### Assignment
The entries below are to be duplicated exactly, with nothing left out.

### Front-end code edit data
###

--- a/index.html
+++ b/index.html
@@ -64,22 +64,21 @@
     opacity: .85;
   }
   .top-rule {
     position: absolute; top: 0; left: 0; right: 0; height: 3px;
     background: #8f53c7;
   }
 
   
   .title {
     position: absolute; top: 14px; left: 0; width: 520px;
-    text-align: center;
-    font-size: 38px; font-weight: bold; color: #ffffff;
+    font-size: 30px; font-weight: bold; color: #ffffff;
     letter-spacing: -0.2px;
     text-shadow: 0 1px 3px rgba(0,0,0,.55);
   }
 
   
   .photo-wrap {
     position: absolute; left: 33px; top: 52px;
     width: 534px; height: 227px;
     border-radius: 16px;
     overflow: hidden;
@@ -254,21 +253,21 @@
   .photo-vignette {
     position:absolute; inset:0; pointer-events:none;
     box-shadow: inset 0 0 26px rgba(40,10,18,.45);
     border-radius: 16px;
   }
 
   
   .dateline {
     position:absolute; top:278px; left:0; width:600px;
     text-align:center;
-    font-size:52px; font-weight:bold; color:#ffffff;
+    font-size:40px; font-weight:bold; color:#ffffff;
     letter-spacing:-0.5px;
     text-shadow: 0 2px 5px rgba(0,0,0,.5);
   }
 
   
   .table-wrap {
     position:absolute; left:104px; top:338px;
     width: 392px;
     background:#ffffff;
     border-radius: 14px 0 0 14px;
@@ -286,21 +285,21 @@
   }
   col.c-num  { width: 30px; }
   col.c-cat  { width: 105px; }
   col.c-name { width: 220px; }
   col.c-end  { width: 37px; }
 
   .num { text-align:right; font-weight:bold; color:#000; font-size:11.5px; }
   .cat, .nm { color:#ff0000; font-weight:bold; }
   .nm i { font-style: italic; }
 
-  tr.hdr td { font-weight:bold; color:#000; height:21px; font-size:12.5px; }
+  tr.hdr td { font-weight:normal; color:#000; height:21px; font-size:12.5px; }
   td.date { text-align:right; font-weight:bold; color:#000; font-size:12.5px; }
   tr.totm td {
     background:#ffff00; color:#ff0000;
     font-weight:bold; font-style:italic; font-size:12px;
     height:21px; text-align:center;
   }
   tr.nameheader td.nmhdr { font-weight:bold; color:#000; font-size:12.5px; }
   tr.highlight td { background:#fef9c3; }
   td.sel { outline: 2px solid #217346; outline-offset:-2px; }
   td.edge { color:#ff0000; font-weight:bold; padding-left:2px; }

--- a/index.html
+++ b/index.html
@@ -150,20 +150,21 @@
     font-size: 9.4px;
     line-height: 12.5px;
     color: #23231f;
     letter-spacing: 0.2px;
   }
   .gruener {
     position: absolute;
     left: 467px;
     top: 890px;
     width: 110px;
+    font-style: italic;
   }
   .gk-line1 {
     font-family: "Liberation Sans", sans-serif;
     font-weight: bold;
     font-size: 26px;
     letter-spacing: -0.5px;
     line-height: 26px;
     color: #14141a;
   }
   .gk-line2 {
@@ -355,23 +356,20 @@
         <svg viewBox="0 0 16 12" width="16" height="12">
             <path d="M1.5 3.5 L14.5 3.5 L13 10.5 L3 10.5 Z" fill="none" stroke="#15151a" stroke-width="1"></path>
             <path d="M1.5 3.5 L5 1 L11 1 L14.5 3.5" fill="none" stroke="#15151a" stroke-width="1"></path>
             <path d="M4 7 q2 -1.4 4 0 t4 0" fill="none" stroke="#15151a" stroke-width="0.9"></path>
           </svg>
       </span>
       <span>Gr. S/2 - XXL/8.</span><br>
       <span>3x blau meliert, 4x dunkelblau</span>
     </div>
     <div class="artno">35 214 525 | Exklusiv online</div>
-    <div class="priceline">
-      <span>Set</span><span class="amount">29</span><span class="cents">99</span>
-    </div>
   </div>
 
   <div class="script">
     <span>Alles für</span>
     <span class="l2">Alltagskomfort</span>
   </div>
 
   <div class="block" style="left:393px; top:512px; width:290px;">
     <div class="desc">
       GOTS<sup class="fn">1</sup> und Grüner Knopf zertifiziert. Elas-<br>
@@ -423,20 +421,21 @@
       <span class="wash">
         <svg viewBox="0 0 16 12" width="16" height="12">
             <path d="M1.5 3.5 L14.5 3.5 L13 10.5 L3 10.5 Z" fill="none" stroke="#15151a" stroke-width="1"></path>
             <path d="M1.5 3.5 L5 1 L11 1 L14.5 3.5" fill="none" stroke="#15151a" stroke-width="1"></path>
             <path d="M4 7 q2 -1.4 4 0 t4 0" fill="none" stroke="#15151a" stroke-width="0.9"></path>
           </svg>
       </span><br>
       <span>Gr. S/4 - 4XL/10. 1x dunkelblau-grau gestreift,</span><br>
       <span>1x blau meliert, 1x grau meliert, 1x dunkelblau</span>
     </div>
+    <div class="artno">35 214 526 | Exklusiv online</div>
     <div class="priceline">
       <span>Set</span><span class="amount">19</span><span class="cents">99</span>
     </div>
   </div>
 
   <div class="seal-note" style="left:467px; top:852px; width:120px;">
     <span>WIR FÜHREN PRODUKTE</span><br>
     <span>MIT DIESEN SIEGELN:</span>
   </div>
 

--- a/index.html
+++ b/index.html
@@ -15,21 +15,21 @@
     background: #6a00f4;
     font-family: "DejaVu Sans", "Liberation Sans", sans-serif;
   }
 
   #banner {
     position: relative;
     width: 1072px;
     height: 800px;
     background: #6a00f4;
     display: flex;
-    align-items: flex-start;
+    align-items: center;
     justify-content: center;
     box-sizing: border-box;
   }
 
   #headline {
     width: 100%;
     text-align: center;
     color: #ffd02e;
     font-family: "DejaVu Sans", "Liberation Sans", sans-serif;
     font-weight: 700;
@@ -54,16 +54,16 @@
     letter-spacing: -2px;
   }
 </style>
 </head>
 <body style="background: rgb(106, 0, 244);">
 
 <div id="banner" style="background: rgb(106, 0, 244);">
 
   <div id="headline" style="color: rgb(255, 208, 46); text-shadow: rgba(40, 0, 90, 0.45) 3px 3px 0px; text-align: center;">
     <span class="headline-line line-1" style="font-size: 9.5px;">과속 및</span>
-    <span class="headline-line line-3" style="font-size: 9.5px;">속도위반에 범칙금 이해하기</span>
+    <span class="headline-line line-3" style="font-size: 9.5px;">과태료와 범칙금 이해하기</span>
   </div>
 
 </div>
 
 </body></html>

###

### The completed task
--- a/index.html
+++ b/index.html
@@ -64,22 +64,21 @@
     opacity: .85;
   }
   .top-rule {
     position: absolute; top: 0; left: 0; right: 0; height: 3px;
     background: #8f53c7;
   }
 
   
   .title {
     position: absolute; top: 14px; left: 0; width: 520px;
-    text-align: center;
-    font-size: 38px; font-weight: bold; color: #ffffff;
+    font-size: 30px; font-weight: bold; color: #ffffff;
     letter-spacing: -0.2px;
     text-shadow: 0 1px 3px rgba(0,0,0,.55);
   }
 
   
   .photo-wrap {
     position: absolute; left: 33px; top: 52px;
     width: 534px; height: 227px;
     border-radius: 16px;
     overflow: hidden;
@@ -254,21 +253,21 @@
   .photo-vignette {
     position:absolute; inset:0; pointer-events:none;
     box-shadow: inset 0 0 26px rgba(40,10,18,.45);
     border-radius: 16px;
   }
 
   
   .dateline {
     position:absolute; top:278px; left:0; width:600px;
     text-align:center;
-    font-size:52px; font-weight:bold; color:#ffffff;
+    font-size:40px; font-weight:bold; color:#ffffff;
     letter-spacing:-0.5px;
     text-shadow: 0 2px 5px rgba(0,0,0,.5);
   }
 
   
   .table-wrap {
     position:absolute; left:104px; top:338px;
     width: 392px;
     background:#ffffff;
     border-radius: 14px 0 0 14px;
@@ -286,21 +285,21 @@
   }
   col.c-num  { width: 30px; }
   col.c-cat  { width: 105px; }
   col.c-name { width: 220px; }
   col.c-end  { width: 37px; }
 
   .num { text-align:right; font-weight:bold; color:#000; font-size:11.5px; }
   .cat, .nm { color:#ff0000; font-weight:bold; }
   .nm i { font-style: italic; }
 
-  tr.hdr td { font-weight:bold; color:#000; height:21px; font-size:12.5px; }
+  tr.hdr td { font-weight:normal; color:#000; height:21px; font-size:12.5px; }
   td.date { text-align:right; font-weight:bold; color:#000; font-size:12.5px; }
   tr.totm td {
     background:#ffff00; color:#ff0000;
     font-weight:bold; font-style:italic; font-size:12px;
     height:21px; text-align:center;
   }
   tr.nameheader td.nmhdr { font-weight:bold; color:#000; font-size:12.5px; }
   tr.highlight td { background:#fef9c3; }
   td.sel { outline: 2px solid #217346; outline-offset:-2px; }
   td.edge { color:#ff0000; font-weight:bold; padding-left:2px; }

--- a/index.html
+++ b/index.html
@@ -150,20 +150,21 @@
     font-size: 9.4px;
     line-height: 12.5px;
     color: #23231f;
     letter-spacing: 0.2px;
   }
   .gruener {
     position: absolute;
     left: 467px;
     top: 890px;
     width: 110px;
+    font-style: italic;
   }
   .gk-line1 {
     font-family: "Liberation Sans", sans-serif;
     font-weight: bold;
     font-size: 26px;
     letter-spacing: -0.5px;
     line-height: 26px;
     color: #14141a;
   }
   .gk-line2 {
@@ -355,23 +356,20 @@
         <svg viewBox="0 0 16 12" width="16" height="12">
             <path d="M1.5 3.5 L14.5 3.5 L13 10.5 L3 10.5 Z" fill="none" stroke="#15151a" stroke-width="1"></path>
             <path d="M1.5 3.5 L5 1 L11 1 L14.5 3.5" fill="none" stroke="#15151a" stroke-width="1"></path>
             <path d="M4 7 q2 -1.4 4 0 t4 0" fill="none" stroke="#15151a" stroke-width="0.9"></path>
           </svg>
       </span>
       <span>Gr. S/2 - XXL/8.</span><br>
       <span>3x blau meliert, 4x dunkelblau</span>
     </div>
     <div class="artno">35 214 525 | Exklusiv online</div>
-    <div class="priceline">
-      <span>Set</span><span class="amount">29</span><span class="cents">99</span>
-    </div>
   </div>
 
   <div class="script">
     <span>Alles für</span>
     <span class="l2">Alltagskomfort</span>
   </div>
 
   <div class="block" style="left:393px; top:512px; width:290px;">
     <div class="desc">
       GOTS<sup class="fn">1</sup> und Grüner Knopf zertifiziert. Elas-<br>
@@ -423,20 +421,21 @@
       <span class="wash">
         <svg viewBox="0 0 16 12" width="16" height="12">
             <path d="M1.5 3.5 L14.5 3.5 L13 10.5 L3 10.5 Z" fill="none" stroke="#15151a" stroke-width="1"></path>
             <path d="M1.5 3.5 L5 1 L11 1 L14.5 3.5" fill="none" stroke="#15151a" stroke-width="1"></path>
             <path d="M4 7 q2 -1.4 4 0 t4 0" fill="none" stroke="#15151a" stroke-width="0.9"></path>
           </svg>
       </span><br>
       <span>Gr. S/4 - 4XL/10. 1x dunkelblau-grau gestreift,</span><br>
       <span>1x blau meliert, 1x grau meliert, 1x dunkelblau</span>
     </div>
+    <div class="artno">35 214 526 | Exklusiv online</div>
     <div class="priceline">
       <span>Set</span><span class="amount">19</span><span class="cents">99</span>
     </div>
   </div>
 
   <div class="seal-note" style="left:467px; top:852px; width:120px;">
     <span>WIR FÜHREN PRODUKTE</span><br>
     <span>MIT DIESEN SIEGELN:</span>
   </div>
 

--- a/index.html
+++ b/index.html
@@ -15,21 +15,21 @@
     background: #6a00f4;
     font-family: "DejaVu Sans", "Liberation Sans", sans-serif;
   }
 
   #banner {
     position: relative;
     width: 1072px;
     height: 800px;
     background: #6a00f4;
     display: flex;
-    align-items: flex-start;
+    align-items: center;
     justify-content: center;
     box-sizing: border-box;
   }
 
   #headline {
     width: 100%;
     text-align: center;
     color: #ffd02e;
     font-family: "DejaVu Sans", "Liberation Sans", sans-serif;
     font-weight: 700;
@@ -54,16 +54,16 @@
     letter-spacing: -2px;
   }
 </style>
 </head>
 <body style="background: rgb(106, 0, 244);">
 
 <div id="banner" style="background: rgb(106, 0, 244);">
 
   <div id="headline" style="color: rgb(255, 208, 46); text-shadow: rgba(40, 0, 90, 0.45) 3px 3px 0px; text-align: center;">
     <span class="headline-line line-1" style="font-size: 9.5px;">과속 및</span>
-    <span class="headline-line line-3" style="font-size: 9.5px;">속도위반에 범칙금 이해하기</span>
+    <span class="headline-line line-3" style="font-size: 9.5px;">과태료와 범칙금 이해하기</span>
   </div>
 
 </div>
 
 </body></html>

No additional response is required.